The Financial Services Authority has imposed one among its biggest ever fines for an individual and has banned five individuals for insurance fraud.
Andrew Jeffery of Jeffery Flanders (Consulting) has been banned and fined 150,000 for “recklessly” unable to executed health insurance policies appropriately or in anyway, despite collecting payment from customers. Consequently he exposed customers to risks for instance being without adequate household or motor insurance C particularly serious as much in the customers were elderly or vulnerable.
Jeffery also forged documentation and correspondence, potentially to mislead insurance carriers, and obstructed the the area watchdog’s investigation by unable to report changes to your firm’s contact information, along with not providing documents or attending meetings in the request from the FSA.
The four others banned by the regulator were a part of Orion Direct and/or Peppercom and were reported towards FSA through its whistle-blowing line. Barrie Duncan Aspden has been banned from performing any regulated role in financial services for acting dishonestly and without integrity, as well as knowingly using around 300,000 of Orion client money to invest in enhancing Hit the Pepper, a web based motor insurance site, which traded as Peppercom.
His actions meant several hundred customers of Orion were also put liable to being uninsured as their premiums were misused, although FSA today said customers were unaffected. Former Orion/Peppercom customers can call the FSA’s consumer helpline on 0845 606 1234 should they remain concerned.
Having been turned bankrupt and unable to obtain approved-person status, Aspden appointed three directors at Orion and Peppercom, including two relatives and a family friend. These three directors lacked the competence and skills to perform their roles, which enabled Aspden to operate the organization without worrying about relevant FSA approval.
As a result, Aspden’s wife Melanie and Gaenor Clayton, his sister-in-law, have been banned C and could have been fined 35,000 each even so the FSA accepted on the list of subsequently suffered “financial hardship”.

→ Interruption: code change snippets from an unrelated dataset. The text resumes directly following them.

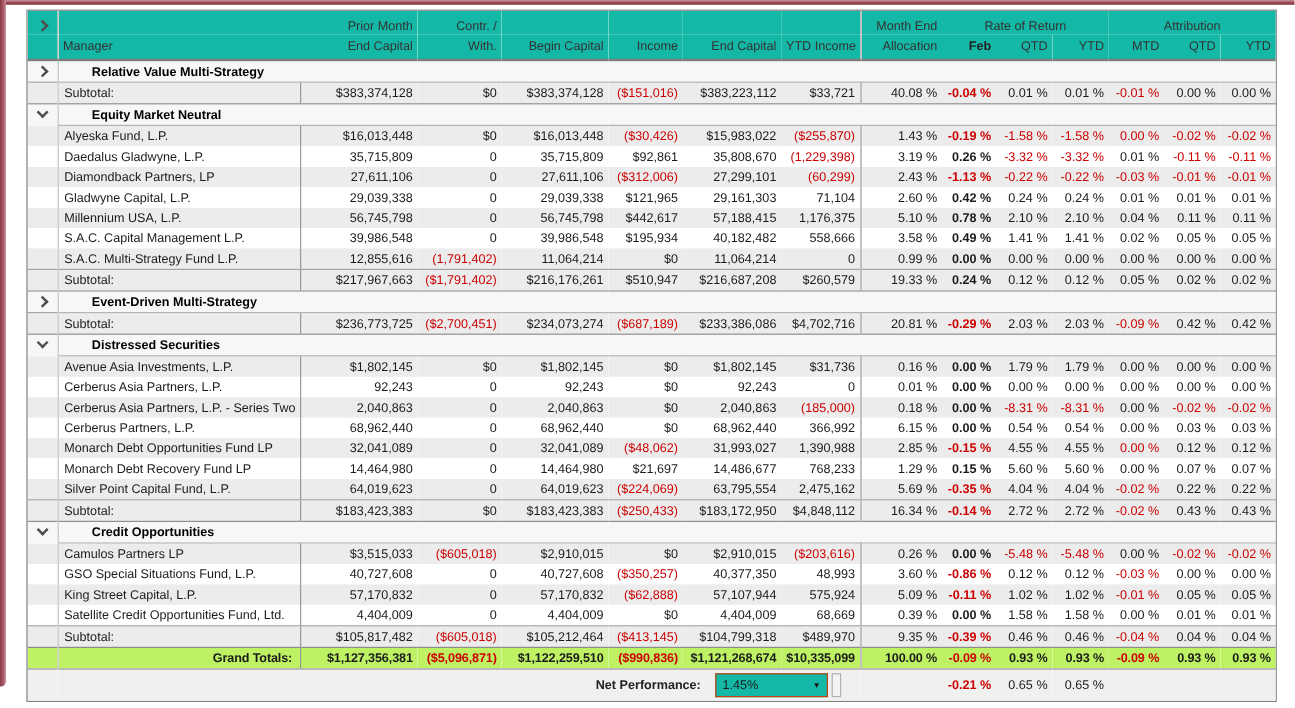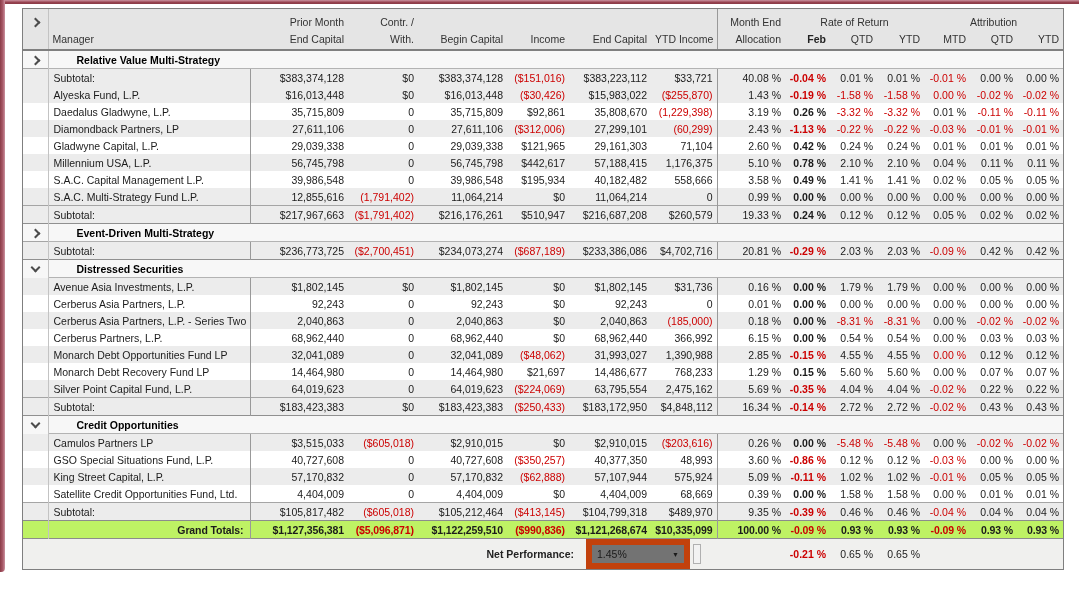--- a/index.html
+++ b/index.html
@@ -12,7 +12,7 @@
   table{border-collapse:collapse;table-layout:fixed;width:1040px;font-size:10.5px;color:#1b1b1b;
     font-family:"Liberation Sans",sans-serif;}
   th,td{padding:0 4px;white-space:nowrap;overflow:hidden;}
-  thead th{background:#e5e5e5;font-weight:normal;color:#333;text-align:right;}
+  thead th{background:#14b8a6;font-weight:normal;color:#333;text-align:right;}
   thead tr.h1 th{height:19px;vertical-align:bottom;padding-bottom:1px;}
   thead tr.h2 th{height:20px;vertical-align:middle;border-bottom:2px solid #7f7f7f;}
   thead th.left{text-align:left;}

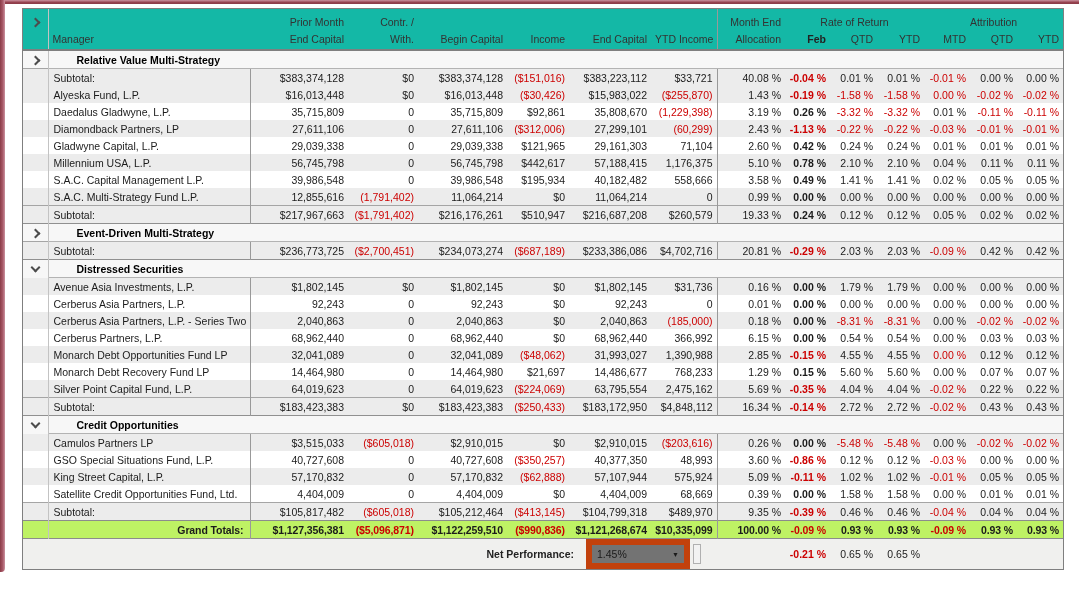--- a/index.html
+++ b/index.html
@@ -124,6 +124,10 @@
             <td class="num">0.00 %</td>
             <td class="num">0.00 %</td>
           </tr>
+          <tr class="section-row">
+            <td class="arrow-cell"><span class="chev down"></span></td>
+            <td class="section-label" colspan="14">Equity Market Neutral</td>
+          </tr>
           <tr class="data-row gray">
             <td class="arrow-cell"></td>
             <td class="manager sep">Alyeska Fund, L.P.</td>

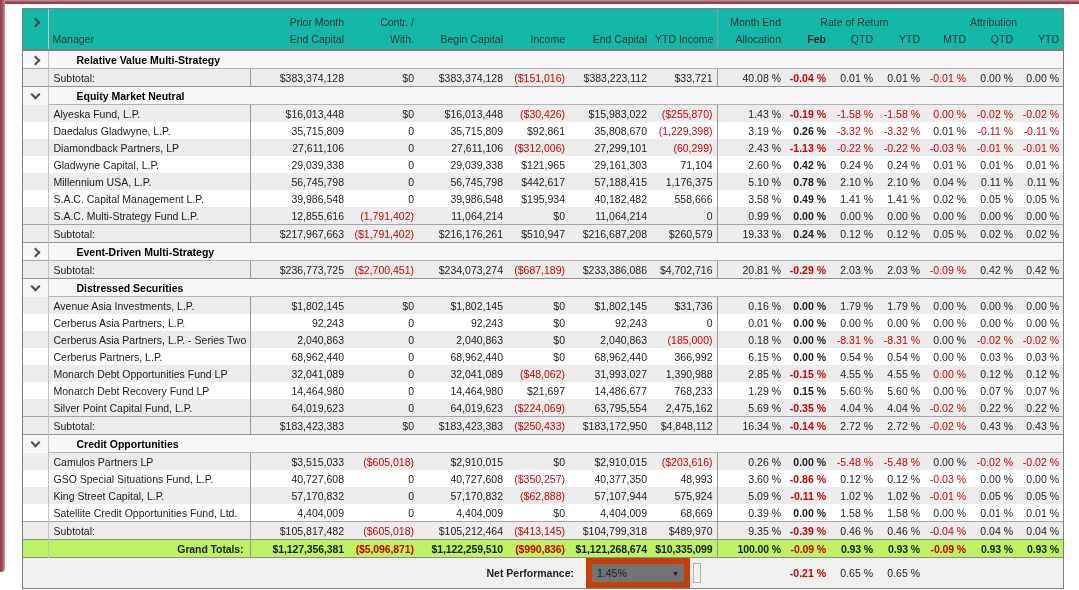--- a/index.html
+++ b/index.html
@@ -39,7 +39,7 @@
   .chev.down{transform:rotate(45deg);margin-bottom:2px;}
   .net-flex{display:flex;justify-content:flex-end;align-items:center;gap:12px;padding-right:12px;}
   .net-label{font-weight:bold;color:#222;}
-  .dropdown{width:82px;height:18px;background:#737373;border:6px solid #c2410c;display:flex;align-items:center;
+  .dropdown{width:82px;height:18px;background:#14b8a6;border:1px solid #c2410c;display:flex;align-items:center;
     justify-content:space-between;padding:0 5px;cursor:default;}
   .dd-arrow{font-size:7px;color:#1a1a1a;line-height:1;}
   .mini-btn{width:6px;height:18px;background:#f2f2f2;border:1px solid #b0b0b0;margin-left:-9px;}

Paul Willment, a director and non-executive director of Orion and Peppercom, was fined 50,000 for failures in competence and capability. Willment rarely attended Orion’s offices, did not have any active involvement while in the management of this business and delegated his roles and duties to Barrie Aspden. The FSA said Willment was aware Aspden transferred 300,000 of his customers’ money, but couldn’t challenge him regarding this, allowing Aspden to commit insurance fraud.

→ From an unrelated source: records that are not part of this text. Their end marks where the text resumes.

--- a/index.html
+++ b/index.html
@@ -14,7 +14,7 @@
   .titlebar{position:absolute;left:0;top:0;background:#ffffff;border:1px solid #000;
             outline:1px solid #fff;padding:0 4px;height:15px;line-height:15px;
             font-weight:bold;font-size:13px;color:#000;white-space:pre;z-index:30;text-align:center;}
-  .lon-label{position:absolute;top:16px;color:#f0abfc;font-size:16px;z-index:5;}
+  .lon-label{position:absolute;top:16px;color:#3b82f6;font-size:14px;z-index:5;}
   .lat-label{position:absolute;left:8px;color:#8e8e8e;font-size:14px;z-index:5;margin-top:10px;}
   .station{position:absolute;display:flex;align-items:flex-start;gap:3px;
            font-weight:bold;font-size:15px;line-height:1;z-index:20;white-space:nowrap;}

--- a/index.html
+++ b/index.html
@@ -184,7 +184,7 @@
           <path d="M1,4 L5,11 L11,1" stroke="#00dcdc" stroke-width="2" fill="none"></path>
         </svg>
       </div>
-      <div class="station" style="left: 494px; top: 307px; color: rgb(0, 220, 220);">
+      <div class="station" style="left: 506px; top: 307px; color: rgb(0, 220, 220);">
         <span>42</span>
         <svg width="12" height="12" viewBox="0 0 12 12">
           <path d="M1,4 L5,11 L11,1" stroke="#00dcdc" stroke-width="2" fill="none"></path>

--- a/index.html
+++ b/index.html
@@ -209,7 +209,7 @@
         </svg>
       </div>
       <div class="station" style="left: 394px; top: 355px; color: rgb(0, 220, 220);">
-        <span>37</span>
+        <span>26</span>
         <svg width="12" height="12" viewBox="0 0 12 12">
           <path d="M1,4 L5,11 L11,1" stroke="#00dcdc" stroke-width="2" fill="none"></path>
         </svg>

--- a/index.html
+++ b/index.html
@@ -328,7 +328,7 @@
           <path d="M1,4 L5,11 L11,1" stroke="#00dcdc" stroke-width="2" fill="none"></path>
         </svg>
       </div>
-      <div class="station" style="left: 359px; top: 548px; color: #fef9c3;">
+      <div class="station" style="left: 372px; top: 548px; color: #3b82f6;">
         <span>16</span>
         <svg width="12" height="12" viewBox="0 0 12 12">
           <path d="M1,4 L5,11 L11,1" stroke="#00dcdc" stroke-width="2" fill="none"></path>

The FSA claimed it is dedicated to removing from the industry anyone commits insurance fraud or fails to to become self-sufficient to circumvent it. Jeffery’s 150,000 penalty follows a 294,500 fine dealt to John Charalambous of TFA, an authorised mortgage and general insurance intermediary in Sidcup, Kent in June, as well as 77,957 penalty given out to Delwyn Arthur Means of Shield Insurance Consultancy, also in June.
Margaret Cole, director of enforcement and financial crime along at the FSA, said: “These five individuals acted with complete disregard for that interests with their customers plus the FSA’s regulatory requirements. Individuals holding a substantial influence function role, such as that of director, must act with integrity along with with all the skill, care and diligence necessary to manage effectively the firms for the purpose they can be responsible.”
Since a sluggish start in 2010, the FSA has banned accurately everytime 14 individuals for failings with regards to insurance businesses, with fines totalling over 500,000. The watchdog added that the quantity of insurance fraud cases has “really picked up” in past times year as smaller brokers have struggled during the wake from the recession. Due to this fact, it said its whistle-blowing line was proving popular.